Le RCD à l’heure de la remise en question : La restructuration s’amorce
Le faible score enregistré par le Rassemblement pour la culture et la démocratie (RCD) lors des dernières élections législatives a conduit le parti à engager une réorganisation de ses structures dans son bastion historique de Tizi Ouzou. C’est dans ce sens que, par une décision rendue publique mardi, le président du parti, Atmane Maâzouz, a confié la direction du bureau régional à Hakim Tchatchi, dit « Madjid ».
Elu député, ce dernier succède au responsable sortant, qui n’a pas réussi à décrocher un siège lors du dernier scrutin.
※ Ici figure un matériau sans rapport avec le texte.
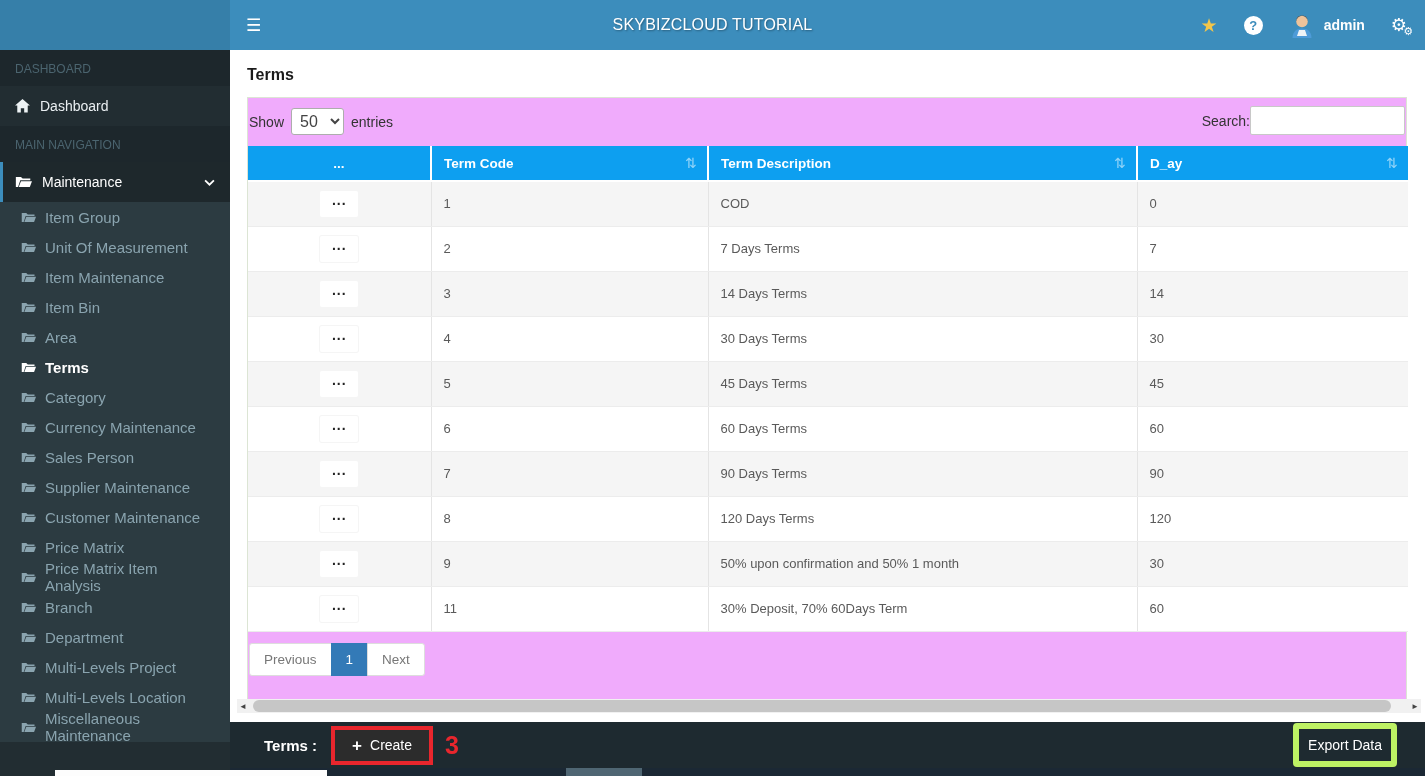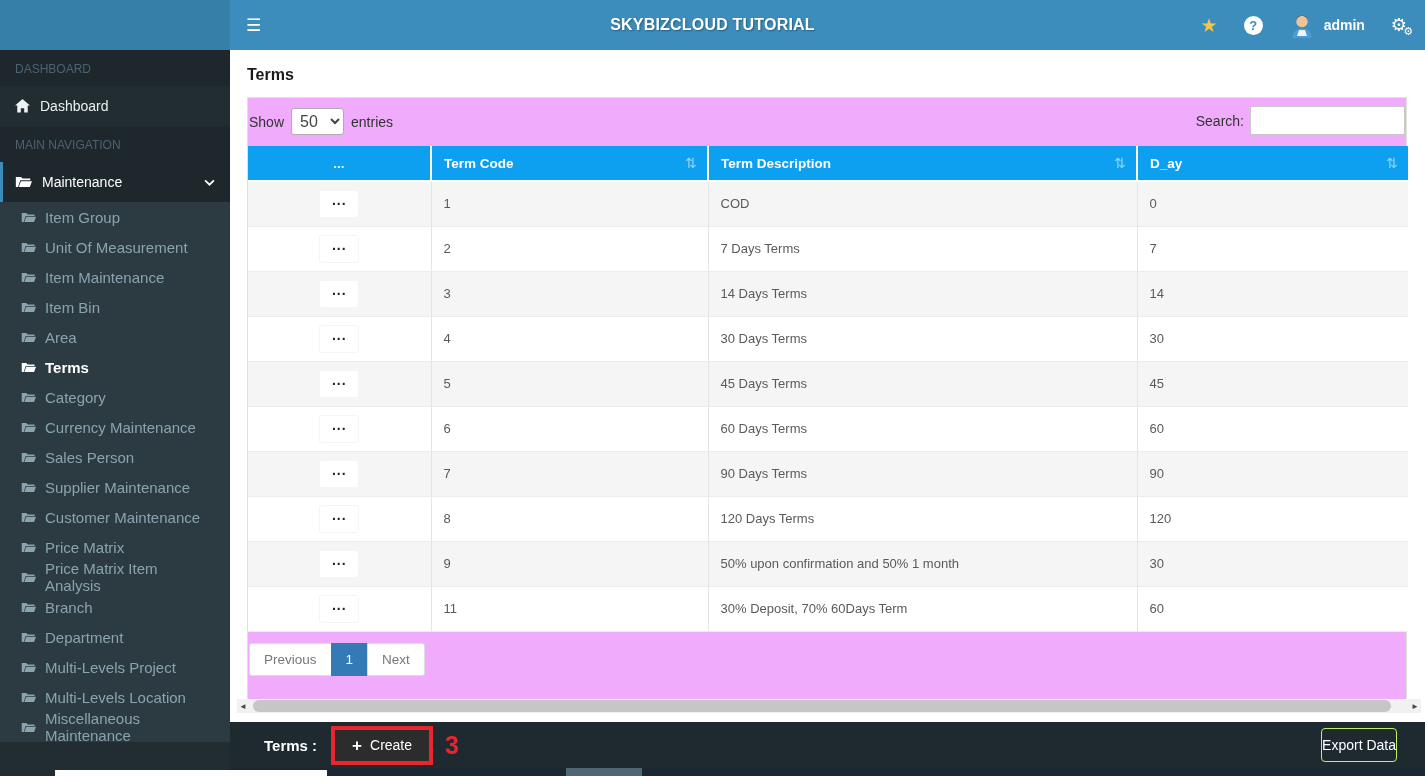--- a/index.html
+++ b/index.html
@@ -7,21 +7,21 @@
   body {
     font-family:"Liberation Sans","DejaVu Sans",sans-serif;
     position:relative; background:#fff; font-size:14px;
   }
   
   .navbar { position:absolute; top:0; left:0; width:1425px; height:50px; display:flex; z-index:30; }
   .logo-area { width:230px; height:50px; background:#367fa9; }
   .nav-main { flex:1; background:#3c8dbc; position:relative; display:flex; align-items:center; }
   .hamburger { color:#fff; font-size:17px; padding:0 16px; height:50px; display:flex; align-items:center; cursor:pointer; }
   .nav-title { position:absolute; left:0; top:0; width:1425px; height:50px; line-height:50px;
-    text-align:center; color:#fff; font-weight:bold; font-size:16px; letter-spacing:.2px;
+    text-align:center; color:#fff; font-weight:normal; font-size:16px; letter-spacing:.2px;
     text-shadow:1px 1px 2px rgba(0,0,0,.35); pointer-events:none; margin-left:-230px; }
   .nav-right { position:absolute; right:0; top:0; height:50px; display:flex; align-items:center; gap:26px; padding-right:18px; }
   .star-ico { color:#f2c64a; font-size:19px; }
   .q-ico { width:19px; height:19px; background:#fff; color:#3c8dbc; border-radius:50%;
     font-size:13px; font-weight:bold; display:flex; align-items:center; justify-content:center; }
   .user-box { display:flex; align-items:center; gap:9px; color:#fff; font-weight:bold; font-size:14px; }
   .gear-ico { color:#fff; font-size:18px; position:relative; line-height:1; }
   .gear-ico .g2 { font-size:11px; position:absolute; right:-6px; bottom:-3px; }
   
   .sidebar { position:absolute; top:50px; left:0; width:230px; height:726px; background:#222d32; z-index:20; }
@@ -40,21 +40,21 @@
   
   .content { position:absolute; left:230px; top:50px; width:1195px; height:672px; background:#fff; }
   .page-title { font-size:16px; font-weight:bold; color:#1a1a1a; padding:16px 0 0 17px; }
   .panel { position:absolute; left:17px; right:18px; top:47px; bottom:9px;
     border:1px solid #dce5d4; background:#f0abfc; }
   .controls { position:relative; height:48px; }
   .show-group { position:absolute; left:1px; top:10px; display:flex; align-items:center; gap:7px;
     font-size:14px; color:#333; }
   .show-group select { width:53px; height:27px; font-size:16px; color:#444; border:1px solid #adadad;
     border-radius:3px; padding:2px 4px; background:#fff; }
-  .search-group { position:absolute; right:1px; top:8px; display:flex; align-items:center; gap:6px;
+  .search-group { position:absolute; right:1px; top:8px; display:flex; align-items:center; 
     font-size:14px; color:#333; }
   .search-group input { width:155px; height:29px; border:1px solid #c8c8c8; border-radius:2px; padding:4px 8px; font-size:13px; }
   
   table.grid { border-collapse:collapse; width:100%; table-layout:fixed; }
   .grid th { background:#0d9ff0; color:#fff; font-size:13.5px; font-weight:bold; height:35px;
     text-align:left; padding:0 12px; border-right:2px solid #fff; border-bottom:2px solid #fff; position:relative; }
   .grid th:last-child { border-right:none; }
   .grid th.c-act { text-align:center; }
   .grid th .sort { position:absolute; right:10px; top:50%; transform:translateY(-50%);
     color:rgba(255,255,255,.55); font-size:14px; font-weight:normal; }
@@ -81,22 +81,22 @@
   .hscroll .thumb { position:absolute; left:4px; right:18px; top:1px; height:12px; background:#c6c6c6; border-radius:6px; }
   
   .footerbar { position:absolute; left:230px; top:722px; width:1195px; height:46px;
     background:#1e2a30; display:flex; align-items:center; z-index:25; }
   .footerbar .flabel { color:#fff; font-size:15px; font-weight:bold; margin-left:34px; }
   .create-outline { border:4px solid #e8262d; margin-left:14px; }
   .create-btn { background:#2c2c2c; color:#fff; border:none; font-size:14px;
     padding:7px 17px; display:flex; align-items:center; gap:8px; cursor:pointer; }
   .create-btn .plus { font-weight:bold; font-size:17px; line-height:1; }
   .annot-3 { color:#e8262d; font-weight:bold; font-size:25px; margin-left:12px; }
-  .export-btn { margin-left:auto; margin-right:28px; background:transparent; border:1px solid #bef264;
-    border-radius:4px; color:#fff; font-size:14px; padding:8px 0; cursor:pointer; }
+  .export-btn { margin-left:auto; margin-right:28px; background:transparent; border:6px solid #bef264;
+    border-radius:4px; color:#fff; font-size:14px; padding:8px 9px; cursor:pointer; }
   
   .bottom-strip { position:absolute; left:230px; top:768px; width:1195px; height:8px; background:#1b2834; z-index:24; }
   .strip-white { position:absolute; left:55px; top:770px; width:272px; height:6px; background:#fdfdfd; z-index:26; }
   .strip-thumb { position:absolute; left:566px; top:768px; width:76px; height:8px; background:#4f6673; z-index:27; }
 </style>
 </head>
 <body>
 
 <div class="navbar">
   <div class="logo-area"></div>

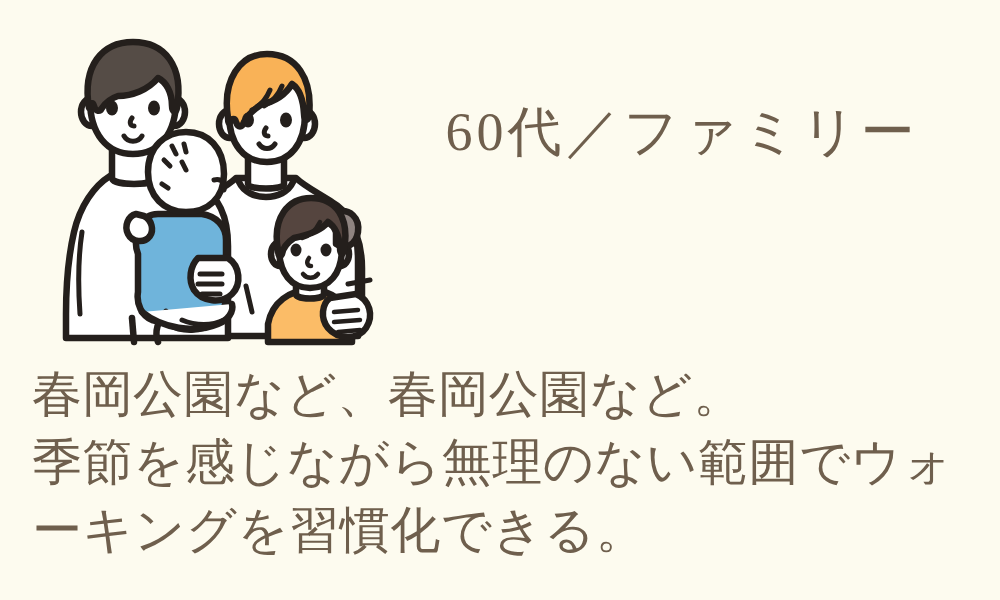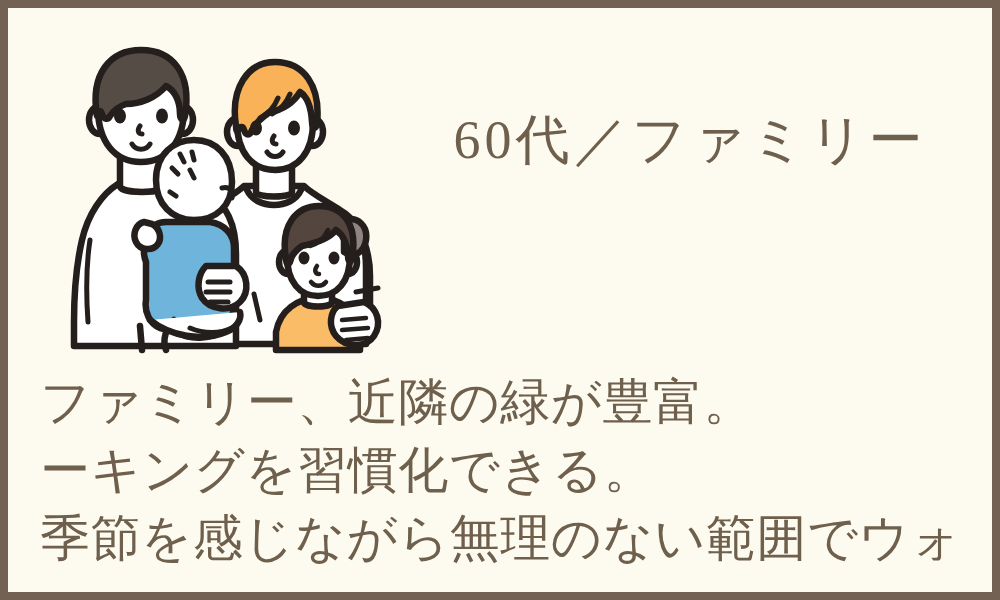--- a/index.html
+++ b/index.html
@@ -13,21 +13,20 @@
     font-family: "Liberation Serif", "DejaVu Serif", serif;
     background: #736253;
   }
 
   .card {
     position: relative;
     box-sizing: border-box;
     width: 1000px;
     height: 600px;
     background: #736253;
-    padding: 8px;
   }
 
   .card-inner {
     position: relative;
     box-sizing: border-box;
     width: 100%;
     height: 100%;
     background: #fdfbef;
     overflow: hidden;
   }
@@ -203,19 +202,19 @@
           <path d="M214 250 L220 276" fill="none" stroke-width="5"></path>
         </g>
       </svg>
     </div>
 
     <div class="heading-block">
       <div class="title">60代／ファミリー</div>
     </div>
 
     <div class="body-copy">
-      <div class="line">ファミリー、近隣の緑が豊富。</div>
+      <div class="line">春岡公園など、春岡公園など。</div>
+      <div class="line">季節を感じながら無理のない範囲でウォ</div>
       <div class="line">ーキングを習慣化できる。</div>
-      <div class="line">季節を感じながら無理のない範囲でウォ</div>
     </div>
 
   </div>
 </div>
 
 </body></html>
Son installation officielle est programmée pour le 11 juillet, à l’occasion du Conseil régional qui se tiendra au siège local du parti.
Bien que le communiqué officiel ne fasse pas état des motivations de cette nomination, ce changement, intervenant au lendemain des élections législatives, suscite de nombreuses interrogations.
Le RCD, à l’instar d’autres formations politiques, traverse une crise de représentativité inédite à Tizi Ouzou. Il en est de même pour le Front des forces socialistes (FFS). La différence réside toutefois dans le fait qu’au FFS, les militants réclament des changements au sein même de la direction nationale, tandis qu’au RCD, la réorganisation décidée concerne, pour l’heure, l’instance régionale.
Dans ce nouveau contexte, le renouvellement de l’exécutif régional du RCD apparaît comme une réaction immédiate à la perte d’influence du parti dans son bastion historique. Cette transition soulève désormais la question de l’avenir du RCD à Tizi Ouzou. La mission de Hakim Tchatchi s’annonce, à cet égard, particulièrement délicate. Si les défis sont nombreux, les chances de redressement ne sont pas pour autant à exclure.